In the records that follow, find the line with "[44,860,132,877] [44,884,390,903] //"; from there, retype every line exactly through the line with "[43,976,137,993] [43,1000,410,1019] //", which also belongs to the answer.

--------------------------------------------------

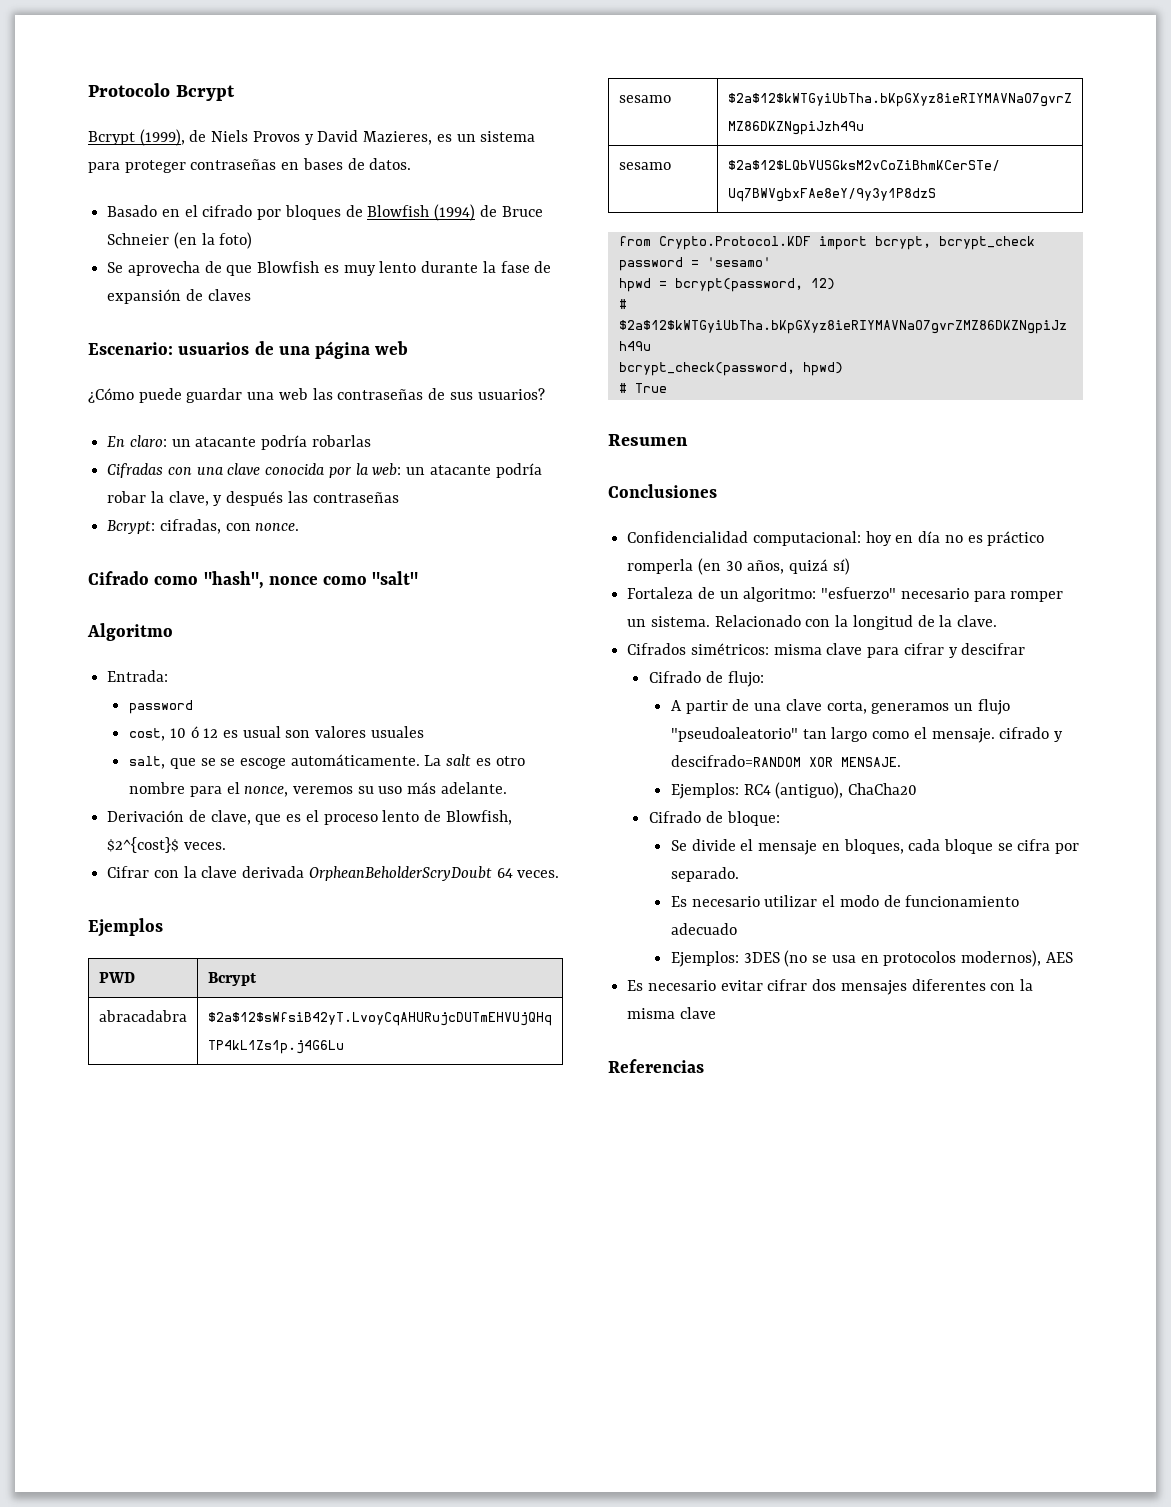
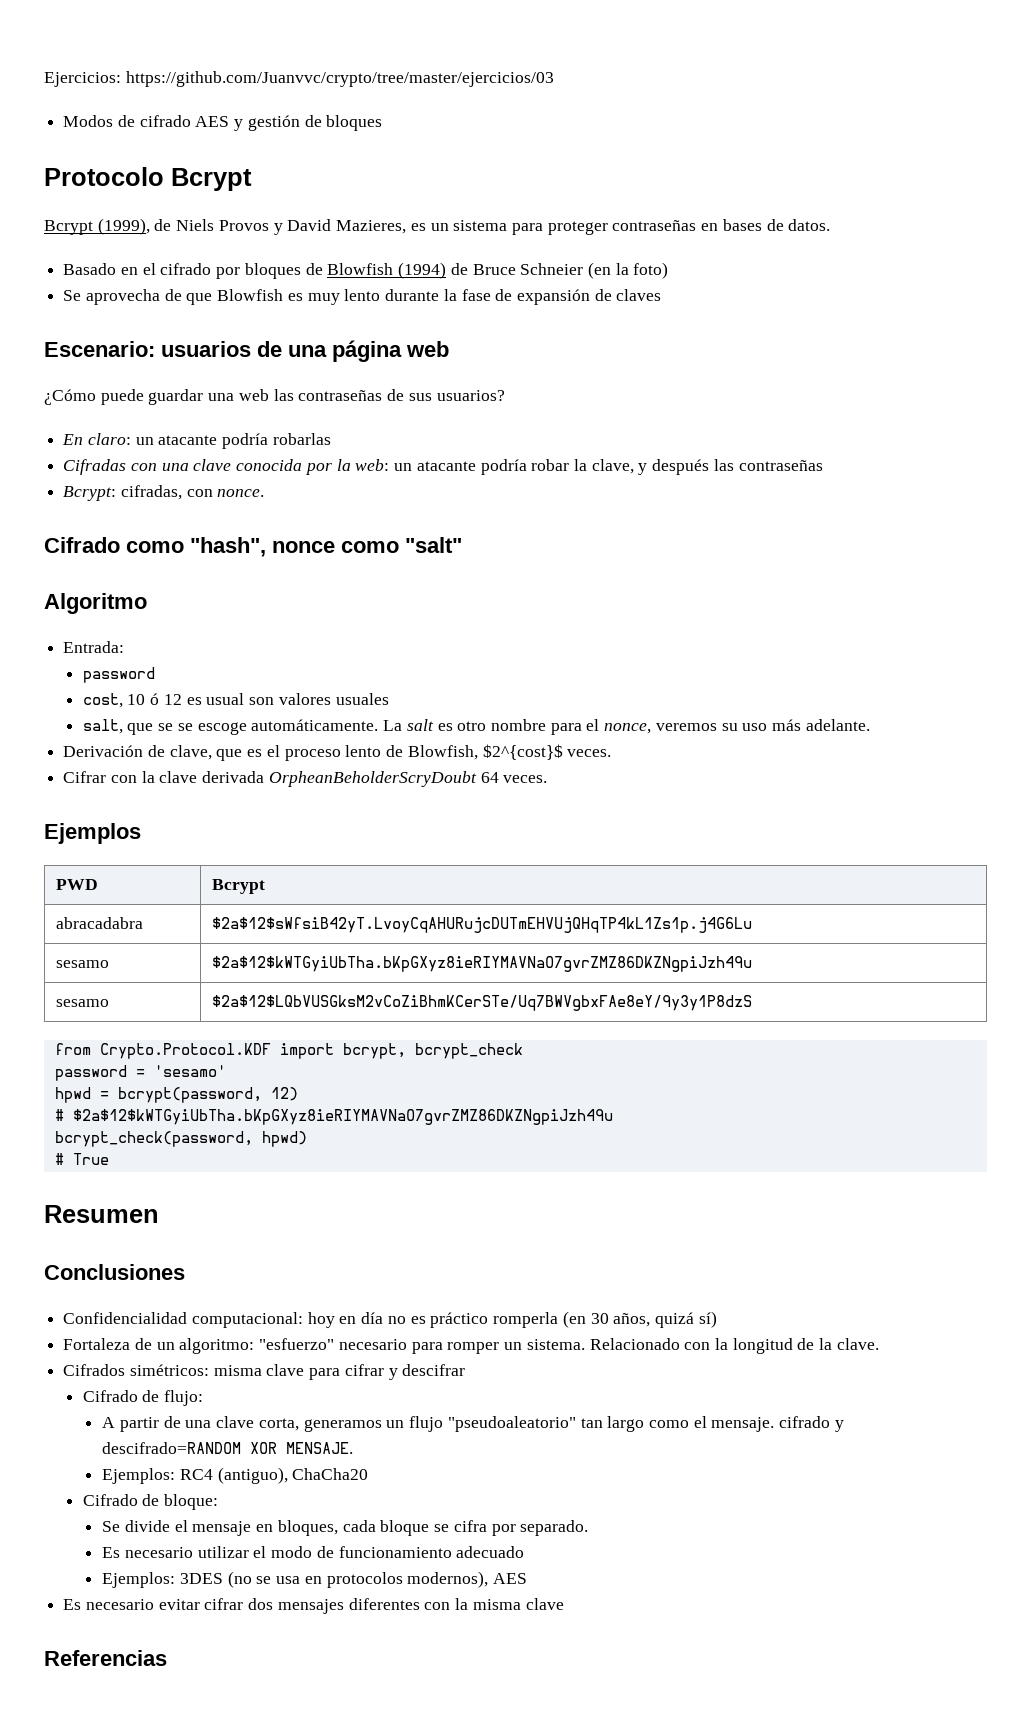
(88, 90) none -> [44,71,554,87] [63,115,383,131] Ejercicios: https://github.com/Juanvvc/crypto/tree/master/ejercicios/03 // Modos de cifrado AES y gestión de bloques //

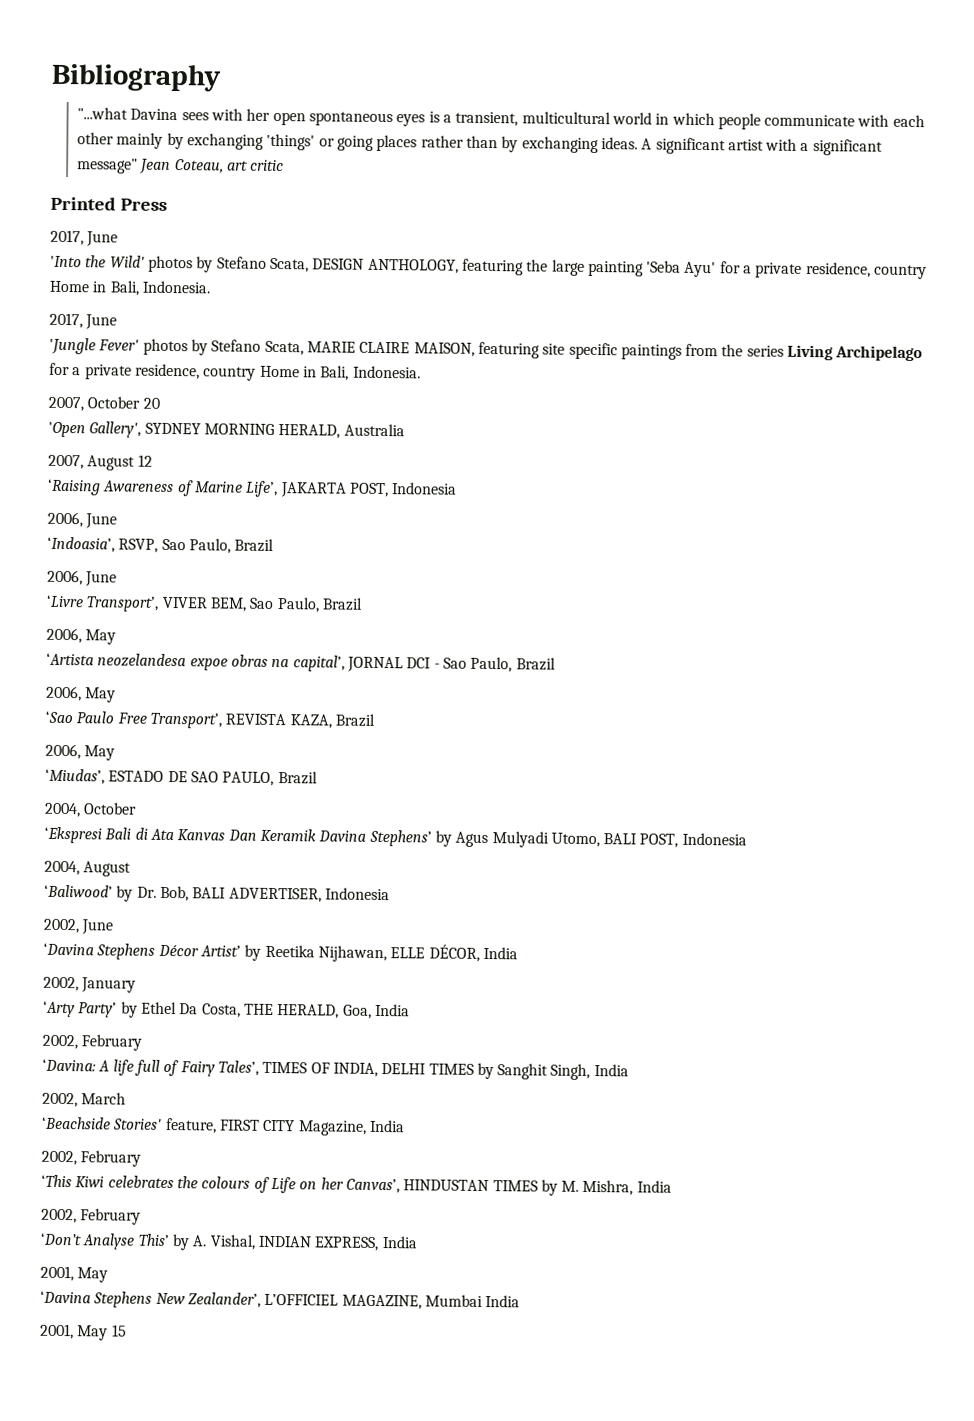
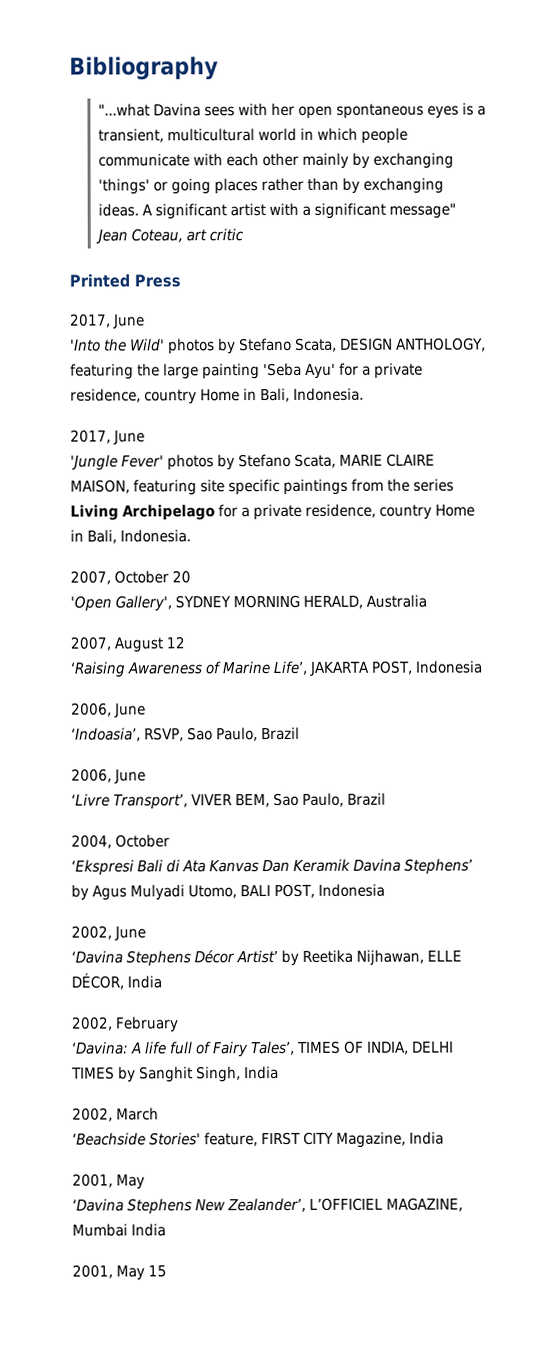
[46,627,117,645] [46,652,556,673] [46,685,117,703] [45,710,375,729] [45,743,116,761] [45,768,318,786] // 2006, May // ‘Artista neozelandesa expoe obras na capital’, JORNAL DCI - Sao Paulo, Brazil // 2006, May // ‘Sao Paulo Free Transport’, REVISTA KAZA, Brazil // 2006, May // ‘Miudas’, ESTADO DE SAO PAULO, Brazil -> (386, 799) none
[44,860,132,877] [44,884,390,903] // 2004, August // ‘Baliwood’ by Dr. Bob, BALI ADVERTISER, Indonesia -> (385, 890) none
[43,976,137,993] [43,1000,410,1019] // 2002, January // ‘Arty Party’ by Ethel Da Costa, THE HERALD, Goa, India -> (162, 982) none
[41,1150,142,1167] [41,1174,672,1196] [41,1208,142,1225] [40,1232,418,1252] // 2002, February // ‘This Kiwi celebrates the colours of Life on her Canvas’, HINDUSTAN TIMES by M. Mishra, India // 2002, February // ‘Don’t Analyse This’ by A. Vishal, INDIAN EXPRESS, India -> (444, 1138) none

--------------------------------------------------

- Exercise output:
[44,860,132,877] [44,884,390,903] // 2004, August // ‘Baliwood’ by Dr. Bob, BALI ADVERTISER, Indonesia -> (385, 890) none
[43,976,137,993] [43,1000,410,1019] // 2002, January // ‘Arty Party’ by Ethel Da Costa, THE HERALD, Goa, India -> (162, 982) none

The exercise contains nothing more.